Ele parou o carro em frente a casa. Ficava sobre um pequeno barranco. Pequena, paredes de tijolo, sem reboco, teto de sapé, porta e as janelas de madeira. Podia-se ver uma luz fraca escapando pelas frestas da casa. Ela ficou no carro enquanto ele tentaria chamar quem quer que morasse lá.

Com uma lanterna na mão subiu a escada esculpida no barranco. Foi até a porta e bateu de leve, três vezes. Esperou um pouco. Ninguém respondeu. Tornou a bater. Ouviu sons dentro da casa. A porta sendo destrancada. Ele se afastou um passo. Um Velho, curvado e enrugado, segurando um lampião a querosene abriu a porta. Perguntou quem era e o que queria. O rapaz explicou sua situação. O Velho contou onde estavam, realmente perdidos, a algumas horas da estrada que deveriam pegar. Como logo começaria a chover ele disse ao jovem que esperasse amanhecer para partir. Seria muito perigoso dirigir por aquela estrada com chuva à noite. O rapaz aceitou, voltou até o carro e chamou a mulher. Contou para ela o que havia acontecido. Um pouco contrariada ela aceitou. Imaginou que era melhor ouvir o Velho. Além disso, se ele era como seu marido havia descrito, não deveria haver perigo em passar a noite na sua casa.

Eles entraram e o Velho fechou a porta atrás deles. A casa era muito pequena. Tinha apenas um cômodo. Quarto-sala-cozinha. O banheiro devia ser no quintal. Num canto, um fogão a lenha, ainda com um toco de madeira em brasa. Uma mesa quase caindo. Algumas panelas penduradas. No outro canto uma rede. Um baú. Um oratório sobre uma banqueta de três pernas. Parecia prestes a cair. Algumas outras coisas espalhadas. Encostadas nas paredes. Uma velha espingarda pendurada sobre a porta. Um facão com a lâmina muito grande e enferrujada pendurado ao lado da janela.

O Velho abriu o baú. De dentro dele tirou duas redes que pendurou. Foi até o fogão, colocou mais duas achas de lenha a começou a atiçar o fogo. Pegou uma velha chaleira, a encheu com água de uma moringa e pôs para ferver. O casal, parado à porta, olhava o Velho. A moça disse: “o senhor não precisa se preocupar, nós não estamos com fome.” O Velho pareceu não ouvir. Preparou o café e serviu os dois. Acharam melhor aceitar. Lá fora a chuva começava a cair.

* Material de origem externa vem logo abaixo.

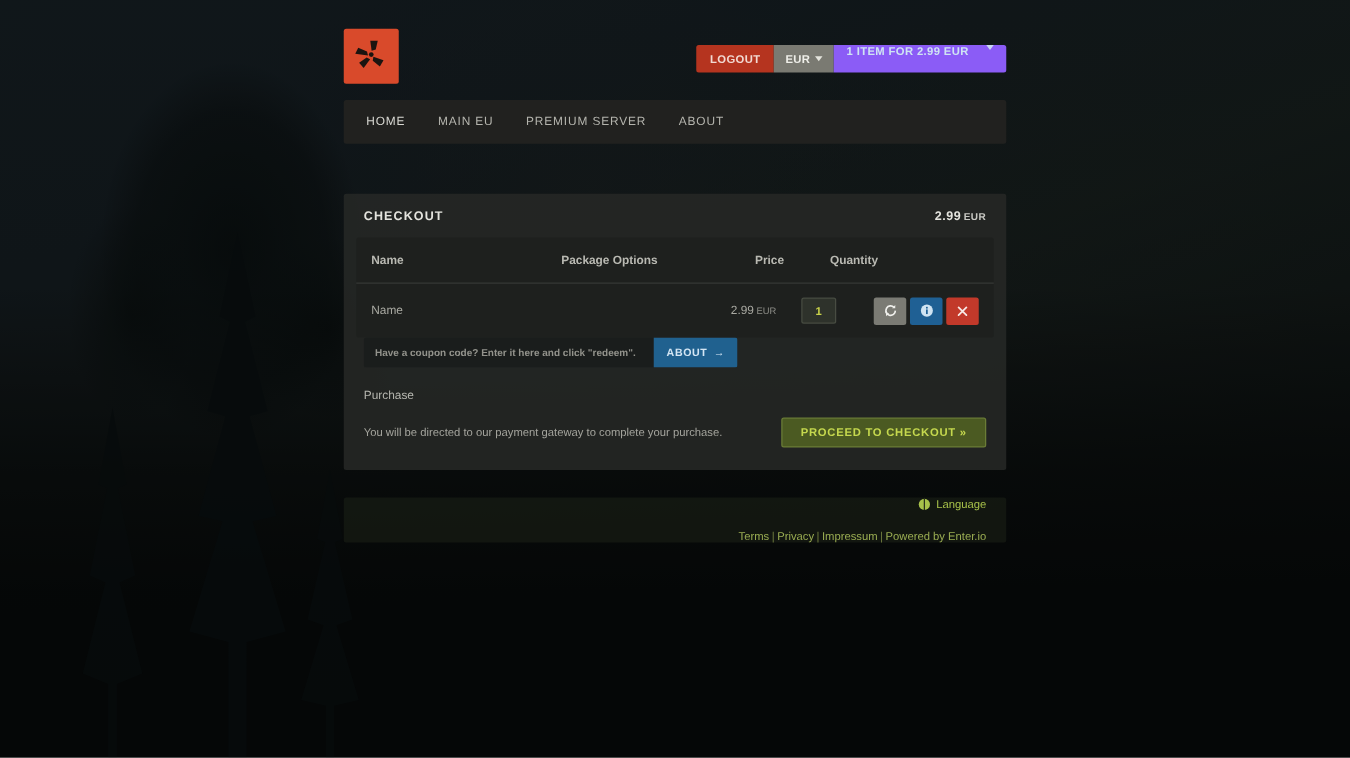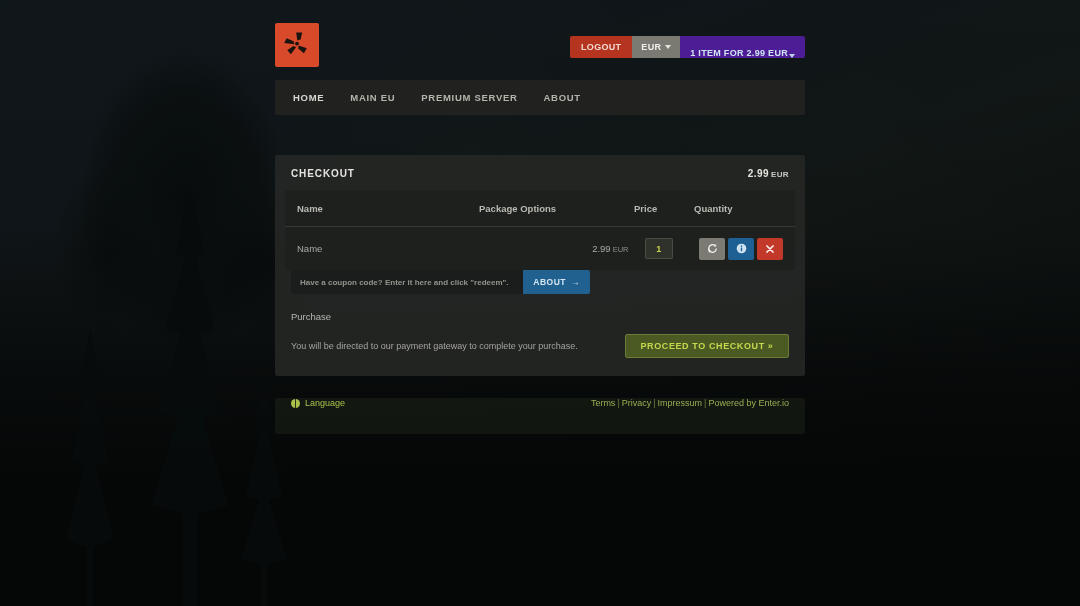--- a/index.html
+++ b/index.html
@@ -116,10 +116,10 @@
     display: flex; align-items: center; gap: 4px;
   }
   .btn-cart {
-    background: #4c1d95;
+    background: #8b5cf6;
     color: #cfe4f3;
     padding: 0 10px;
-    display: flex; align-items: flex-end; gap: 1px;
+    display: flex; align-items: flex-start; gap: 14px;
     border-radius: 0 2px 2px 0;
   }
   .caret {

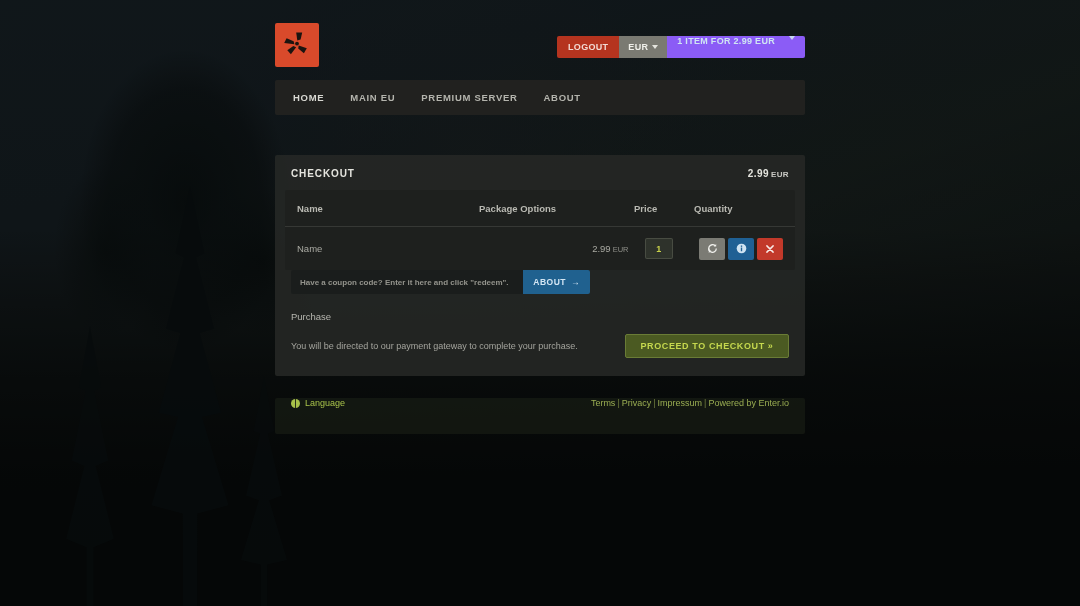--- a/index.html
+++ b/index.html
@@ -143,7 +143,7 @@
   .nav a {
     color: #b4b4ad;
     font-size: 9.5px;
-    font-weight: bold;
+    font-weight: normal;
     letter-spacing: 0.7px;
     text-decoration: none;
   }

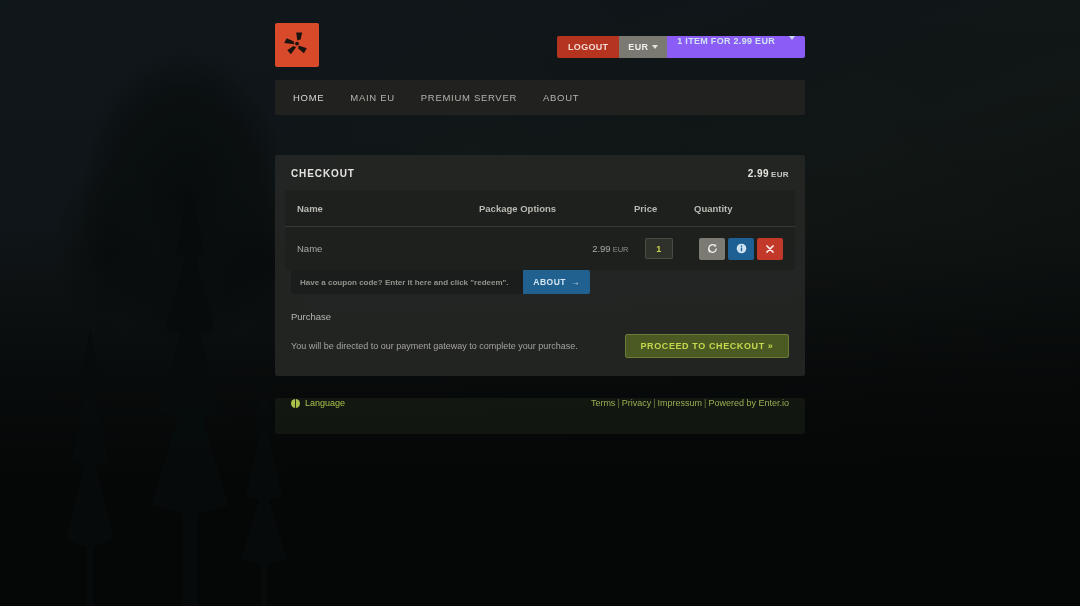--- a/index.html
+++ b/index.html
@@ -199,7 +199,7 @@
     color: #a9a9a2;
     font-size: 9.5px;
   }
-  .c-name { width: 182px; }
+  .c-name { width: 152px; }
   .c-opts { width: 155px; }
   .c-price { width: 60px; }
   .c-qty { width: 62px; }

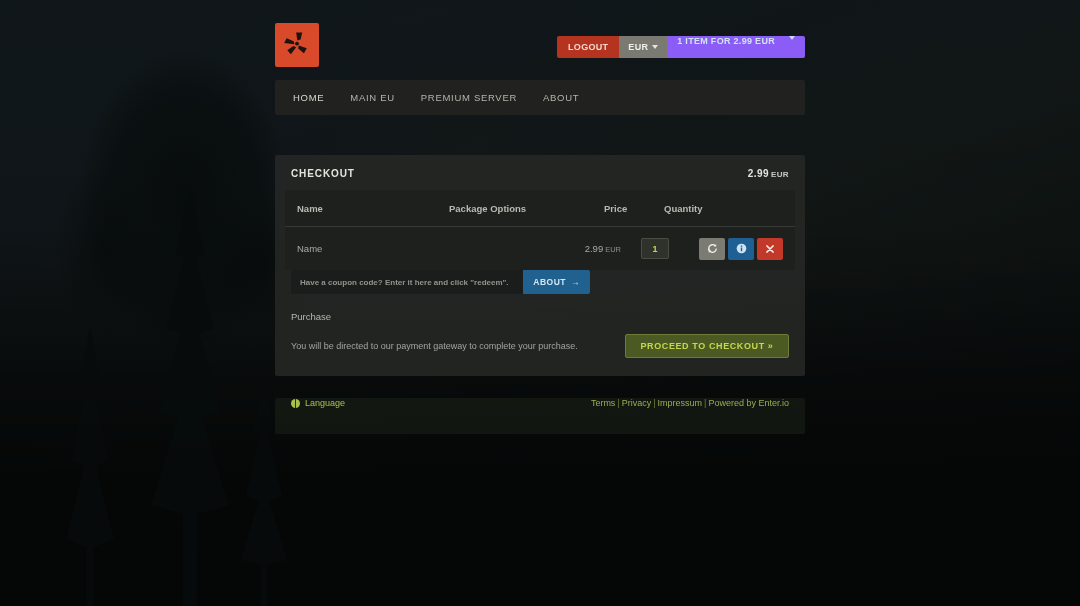--- a/index.html
+++ b/index.html
@@ -296,9 +296,10 @@
     border-radius: 2px;
     height: 36px;
     display: flex;
-    align-items: flex-start;
+    align-items: flex-end;
     justify-content: space-between;
     padding: 0 16px;
+    flex-direction: column;
   }
   .lang {
     display: flex; align-items: center; gap: 5px;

Se sentaram e beberam o café. Em silêncio. Depois de algum tempo o Velho falou. Não olhava para eles enquanto falava. Olhava para o baú. O rapaz reparou sobre a sua tampa algo que parecia um porta retrato, virado com a fotografia pra baixo. Era pra lá que o Velho olhava. “É estranho. É. Aparecer alguém por aqui. Fazia muito tempo. É muito tempo. Tanto tempo...” O Velho disse. A moça ficou um pouco incomodada com aquilo. Era estranho vê-lo falando só. Achou melhor tentar conversar. “O senhor vive aqui a muito tempo?” Ela perguntou. O Velho olhou para ela. Olhou fundo. Ela viu que ele tinha olhos azuis, muito claros. O rosto enrugado, muito enrugado, com uma cicatriz no lado direito, da maçã até o queixo. “Sim, muito tempo. Não sempre. Já morei em outros lugares. Nem sempre vivi sozinho... Faz muito tempo. Quase trinta anos. É ela seria mais velha do que você.” Ele respondeu. “Quem?” Ela perguntou. O Velho não respondeu. Ficou parado, olhando para o porta-retrato. Por muito tempo. O casal se olhava constrangido. O Velho se levantou. Foi até o baú e pegou o porta retrato. Não olhou para a foto. O entregou para a moça. Era um retrato antigo, em preto e branco. Meio desbotado. Nele apareciam quatro pessoas. Uma mulher muito bonita, segurando um bebê no colo. Uma garotinha, também muito bonita, muito parecida com a mulher, que não deveria ter nem seis anos. Um homem, alto e forte. Os olhos brilhantes. Eram iguais. Os olhos do homem e da garotinha.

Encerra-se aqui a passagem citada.